**Task to complete**. In full and without change, retype the records.

**Record extracts**.
· · ·
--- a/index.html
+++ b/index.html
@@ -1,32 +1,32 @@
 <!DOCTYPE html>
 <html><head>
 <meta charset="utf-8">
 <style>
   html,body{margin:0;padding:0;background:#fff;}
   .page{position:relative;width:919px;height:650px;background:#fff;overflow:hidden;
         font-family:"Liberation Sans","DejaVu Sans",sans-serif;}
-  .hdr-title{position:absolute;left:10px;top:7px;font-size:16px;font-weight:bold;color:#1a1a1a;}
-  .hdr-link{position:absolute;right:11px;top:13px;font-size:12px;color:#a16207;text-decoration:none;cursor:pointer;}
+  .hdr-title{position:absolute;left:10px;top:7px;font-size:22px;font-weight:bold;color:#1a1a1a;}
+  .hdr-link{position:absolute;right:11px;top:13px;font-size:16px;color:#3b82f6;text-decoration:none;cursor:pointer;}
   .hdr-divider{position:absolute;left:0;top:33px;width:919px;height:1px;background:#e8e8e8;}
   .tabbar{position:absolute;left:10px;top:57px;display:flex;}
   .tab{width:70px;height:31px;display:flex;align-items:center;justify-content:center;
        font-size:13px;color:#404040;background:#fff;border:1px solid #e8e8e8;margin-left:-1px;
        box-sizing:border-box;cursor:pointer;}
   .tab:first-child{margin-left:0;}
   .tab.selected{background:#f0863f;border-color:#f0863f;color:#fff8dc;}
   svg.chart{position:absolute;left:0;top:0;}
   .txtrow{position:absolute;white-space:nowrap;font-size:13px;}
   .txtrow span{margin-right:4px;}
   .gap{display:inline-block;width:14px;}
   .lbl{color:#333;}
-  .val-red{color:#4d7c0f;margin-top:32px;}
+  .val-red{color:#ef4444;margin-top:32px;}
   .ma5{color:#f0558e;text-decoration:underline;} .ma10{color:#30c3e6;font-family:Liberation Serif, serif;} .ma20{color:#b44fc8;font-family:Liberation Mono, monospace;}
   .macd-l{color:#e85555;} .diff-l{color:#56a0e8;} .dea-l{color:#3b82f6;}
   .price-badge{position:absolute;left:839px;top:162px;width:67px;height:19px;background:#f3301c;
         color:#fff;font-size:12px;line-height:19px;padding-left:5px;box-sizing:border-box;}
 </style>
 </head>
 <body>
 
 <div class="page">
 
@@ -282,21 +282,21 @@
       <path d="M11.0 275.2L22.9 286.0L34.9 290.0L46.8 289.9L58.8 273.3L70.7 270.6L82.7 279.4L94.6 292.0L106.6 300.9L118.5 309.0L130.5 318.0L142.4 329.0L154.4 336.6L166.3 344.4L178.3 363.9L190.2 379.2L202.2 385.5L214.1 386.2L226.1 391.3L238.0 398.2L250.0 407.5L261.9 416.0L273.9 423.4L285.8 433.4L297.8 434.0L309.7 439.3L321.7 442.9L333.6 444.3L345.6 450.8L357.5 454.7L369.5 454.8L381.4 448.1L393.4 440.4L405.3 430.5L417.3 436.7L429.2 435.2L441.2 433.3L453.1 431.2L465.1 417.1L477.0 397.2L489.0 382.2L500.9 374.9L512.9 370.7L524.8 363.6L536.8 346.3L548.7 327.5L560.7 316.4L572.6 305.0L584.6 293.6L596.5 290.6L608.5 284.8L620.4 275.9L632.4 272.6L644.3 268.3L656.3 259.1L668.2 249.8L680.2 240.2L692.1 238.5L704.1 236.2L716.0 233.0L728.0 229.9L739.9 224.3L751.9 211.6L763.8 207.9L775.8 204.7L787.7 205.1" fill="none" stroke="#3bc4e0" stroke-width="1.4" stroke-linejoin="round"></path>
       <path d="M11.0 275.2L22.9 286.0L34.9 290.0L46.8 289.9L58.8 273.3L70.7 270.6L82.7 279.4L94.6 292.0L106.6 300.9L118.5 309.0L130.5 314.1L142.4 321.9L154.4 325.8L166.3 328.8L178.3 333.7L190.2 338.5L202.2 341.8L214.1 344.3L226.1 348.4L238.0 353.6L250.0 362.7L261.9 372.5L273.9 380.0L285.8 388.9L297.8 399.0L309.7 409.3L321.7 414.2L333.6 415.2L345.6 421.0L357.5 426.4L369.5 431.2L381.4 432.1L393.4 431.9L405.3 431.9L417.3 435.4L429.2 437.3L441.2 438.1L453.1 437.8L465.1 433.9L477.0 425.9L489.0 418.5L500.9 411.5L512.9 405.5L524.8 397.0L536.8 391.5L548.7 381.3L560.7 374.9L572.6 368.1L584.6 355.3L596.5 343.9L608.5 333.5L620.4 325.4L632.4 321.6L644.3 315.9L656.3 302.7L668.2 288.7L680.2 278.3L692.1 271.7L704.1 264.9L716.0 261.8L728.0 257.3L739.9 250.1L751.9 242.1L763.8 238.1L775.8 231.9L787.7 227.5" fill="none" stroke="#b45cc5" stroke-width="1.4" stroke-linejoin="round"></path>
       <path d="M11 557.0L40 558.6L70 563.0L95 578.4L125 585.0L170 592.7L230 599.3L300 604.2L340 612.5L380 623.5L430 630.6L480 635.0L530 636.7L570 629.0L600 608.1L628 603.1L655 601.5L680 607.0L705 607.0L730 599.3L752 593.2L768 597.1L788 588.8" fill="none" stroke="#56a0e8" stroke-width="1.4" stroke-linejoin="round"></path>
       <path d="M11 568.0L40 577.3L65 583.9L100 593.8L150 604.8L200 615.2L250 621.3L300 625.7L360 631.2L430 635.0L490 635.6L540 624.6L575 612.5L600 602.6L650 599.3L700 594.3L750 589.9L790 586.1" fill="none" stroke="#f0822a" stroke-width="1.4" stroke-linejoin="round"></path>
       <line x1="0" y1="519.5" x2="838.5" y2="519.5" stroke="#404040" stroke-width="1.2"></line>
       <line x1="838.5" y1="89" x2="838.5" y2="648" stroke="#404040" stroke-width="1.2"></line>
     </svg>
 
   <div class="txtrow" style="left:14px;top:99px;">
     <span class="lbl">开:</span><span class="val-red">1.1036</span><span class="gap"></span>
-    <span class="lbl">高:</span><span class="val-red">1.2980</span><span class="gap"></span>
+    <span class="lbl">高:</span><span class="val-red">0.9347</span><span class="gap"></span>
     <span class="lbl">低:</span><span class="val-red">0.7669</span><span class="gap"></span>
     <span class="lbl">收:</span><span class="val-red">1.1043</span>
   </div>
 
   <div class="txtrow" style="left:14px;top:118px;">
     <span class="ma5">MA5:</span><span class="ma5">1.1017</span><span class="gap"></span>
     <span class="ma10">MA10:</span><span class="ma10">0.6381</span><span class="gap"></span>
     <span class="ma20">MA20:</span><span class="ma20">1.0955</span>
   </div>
· · ·
**Exercise solution**.
--- a/index.html
+++ b/index.html
@@ -1,32 +1,32 @@
 <!DOCTYPE html>
 <html><head>
 <meta charset="utf-8">
 <style>
   html,body{margin:0;padding:0;background:#fff;}
   .page{position:relative;width:919px;height:650px;background:#fff;overflow:hidden;
         font-family:"Liberation Sans","DejaVu Sans",sans-serif;}
-  .hdr-title{position:absolute;left:10px;top:7px;font-size:16px;font-weight:bold;color:#1a1a1a;}
-  .hdr-link{position:absolute;right:11px;top:13px;font-size:12px;color:#a16207;text-decoration:none;cursor:pointer;}
+  .hdr-title{position:absolute;left:10px;top:7px;font-size:22px;font-weight:bold;color:#1a1a1a;}
+  .hdr-link{position:absolute;right:11px;top:13px;font-size:16px;color:#3b82f6;text-decoration:none;cursor:pointer;}
   .hdr-divider{position:absolute;left:0;top:33px;width:919px;height:1px;background:#e8e8e8;}
   .tabbar{position:absolute;left:10px;top:57px;display:flex;}
   .tab{width:70px;height:31px;display:flex;align-items:center;justify-content:center;
        font-size:13px;color:#404040;background:#fff;border:1px solid #e8e8e8;margin-left:-1px;
        box-sizing:border-box;cursor:pointer;}
   .tab:first-child{margin-left:0;}
   .tab.selected{background:#f0863f;border-color:#f0863f;color:#fff8dc;}
   svg.chart{position:absolute;left:0;top:0;}
   .txtrow{position:absolute;white-space:nowrap;font-size:13px;}
   .txtrow span{margin-right:4px;}
   .gap{display:inline-block;width:14px;}
   .lbl{color:#333;}
-  .val-red{color:#4d7c0f;margin-top:32px;}
+  .val-red{color:#ef4444;margin-top:32px;}
   .ma5{color:#f0558e;text-decoration:underline;} .ma10{color:#30c3e6;font-family:Liberation Serif, serif;} .ma20{color:#b44fc8;font-family:Liberation Mono, monospace;}
   .macd-l{color:#e85555;} .diff-l{color:#56a0e8;} .dea-l{color:#3b82f6;}
   .price-badge{position:absolute;left:839px;top:162px;width:67px;height:19px;background:#f3301c;
         color:#fff;font-size:12px;line-height:19px;padding-left:5px;box-sizing:border-box;}
 </style>
 </head>
 <body>
 
 <div class="page">
 
@@ -282,21 +282,21 @@
       <path d="M11.0 275.2L22.9 286.0L34.9 290.0L46.8 289.9L58.8 273.3L70.7 270.6L82.7 279.4L94.6 292.0L106.6 300.9L118.5 309.0L130.5 318.0L142.4 329.0L154.4 336.6L166.3 344.4L178.3 363.9L190.2 379.2L202.2 385.5L214.1 386.2L226.1 391.3L238.0 398.2L250.0 407.5L261.9 416.0L273.9 423.4L285.8 433.4L297.8 434.0L309.7 439.3L321.7 442.9L333.6 444.3L345.6 450.8L357.5 454.7L369.5 454.8L381.4 448.1L393.4 440.4L405.3 430.5L417.3 436.7L429.2 435.2L441.2 433.3L453.1 431.2L465.1 417.1L477.0 397.2L489.0 382.2L500.9 374.9L512.9 370.7L524.8 363.6L536.8 346.3L548.7 327.5L560.7 316.4L572.6 305.0L584.6 293.6L596.5 290.6L608.5 284.8L620.4 275.9L632.4 272.6L644.3 268.3L656.3 259.1L668.2 249.8L680.2 240.2L692.1 238.5L704.1 236.2L716.0 233.0L728.0 229.9L739.9 224.3L751.9 211.6L763.8 207.9L775.8 204.7L787.7 205.1" fill="none" stroke="#3bc4e0" stroke-width="1.4" stroke-linejoin="round"></path>
       <path d="M11.0 275.2L22.9 286.0L34.9 290.0L46.8 289.9L58.8 273.3L70.7 270.6L82.7 279.4L94.6 292.0L106.6 300.9L118.5 309.0L130.5 314.1L142.4 321.9L154.4 325.8L166.3 328.8L178.3 333.7L190.2 338.5L202.2 341.8L214.1 344.3L226.1 348.4L238.0 353.6L250.0 362.7L261.9 372.5L273.9 380.0L285.8 388.9L297.8 399.0L309.7 409.3L321.7 414.2L333.6 415.2L345.6 421.0L357.5 426.4L369.5 431.2L381.4 432.1L393.4 431.9L405.3 431.9L417.3 435.4L429.2 437.3L441.2 438.1L453.1 437.8L465.1 433.9L477.0 425.9L489.0 418.5L500.9 411.5L512.9 405.5L524.8 397.0L536.8 391.5L548.7 381.3L560.7 374.9L572.6 368.1L584.6 355.3L596.5 343.9L608.5 333.5L620.4 325.4L632.4 321.6L644.3 315.9L656.3 302.7L668.2 288.7L680.2 278.3L692.1 271.7L704.1 264.9L716.0 261.8L728.0 257.3L739.9 250.1L751.9 242.1L763.8 238.1L775.8 231.9L787.7 227.5" fill="none" stroke="#b45cc5" stroke-width="1.4" stroke-linejoin="round"></path>
       <path d="M11 557.0L40 558.6L70 563.0L95 578.4L125 585.0L170 592.7L230 599.3L300 604.2L340 612.5L380 623.5L430 630.6L480 635.0L530 636.7L570 629.0L600 608.1L628 603.1L655 601.5L680 607.0L705 607.0L730 599.3L752 593.2L768 597.1L788 588.8" fill="none" stroke="#56a0e8" stroke-width="1.4" stroke-linejoin="round"></path>
       <path d="M11 568.0L40 577.3L65 583.9L100 593.8L150 604.8L200 615.2L250 621.3L300 625.7L360 631.2L430 635.0L490 635.6L540 624.6L575 612.5L600 602.6L650 599.3L700 594.3L750 589.9L790 586.1" fill="none" stroke="#f0822a" stroke-width="1.4" stroke-linejoin="round"></path>
       <line x1="0" y1="519.5" x2="838.5" y2="519.5" stroke="#404040" stroke-width="1.2"></line>
       <line x1="838.5" y1="89" x2="838.5" y2="648" stroke="#404040" stroke-width="1.2"></line>
     </svg>
 
   <div class="txtrow" style="left:14px;top:99px;">
     <span class="lbl">开:</span><span class="val-red">1.1036</span><span class="gap"></span>
-    <span class="lbl">高:</span><span class="val-red">1.2980</span><span class="gap"></span>
+    <span class="lbl">高:</span><span class="val-red">0.9347</span><span class="gap"></span>
     <span class="lbl">低:</span><span class="val-red">0.7669</span><span class="gap"></span>
     <span class="lbl">收:</span><span class="val-red">1.1043</span>
   </div>
 
   <div class="txtrow" style="left:14px;top:118px;">
     <span class="ma5">MA5:</span><span class="ma5">1.1017</span><span class="gap"></span>
     <span class="ma10">MA10:</span><span class="ma10">0.6381</span><span class="gap"></span>
     <span class="ma20">MA20:</span><span class="ma20">1.0955</span>
   </div>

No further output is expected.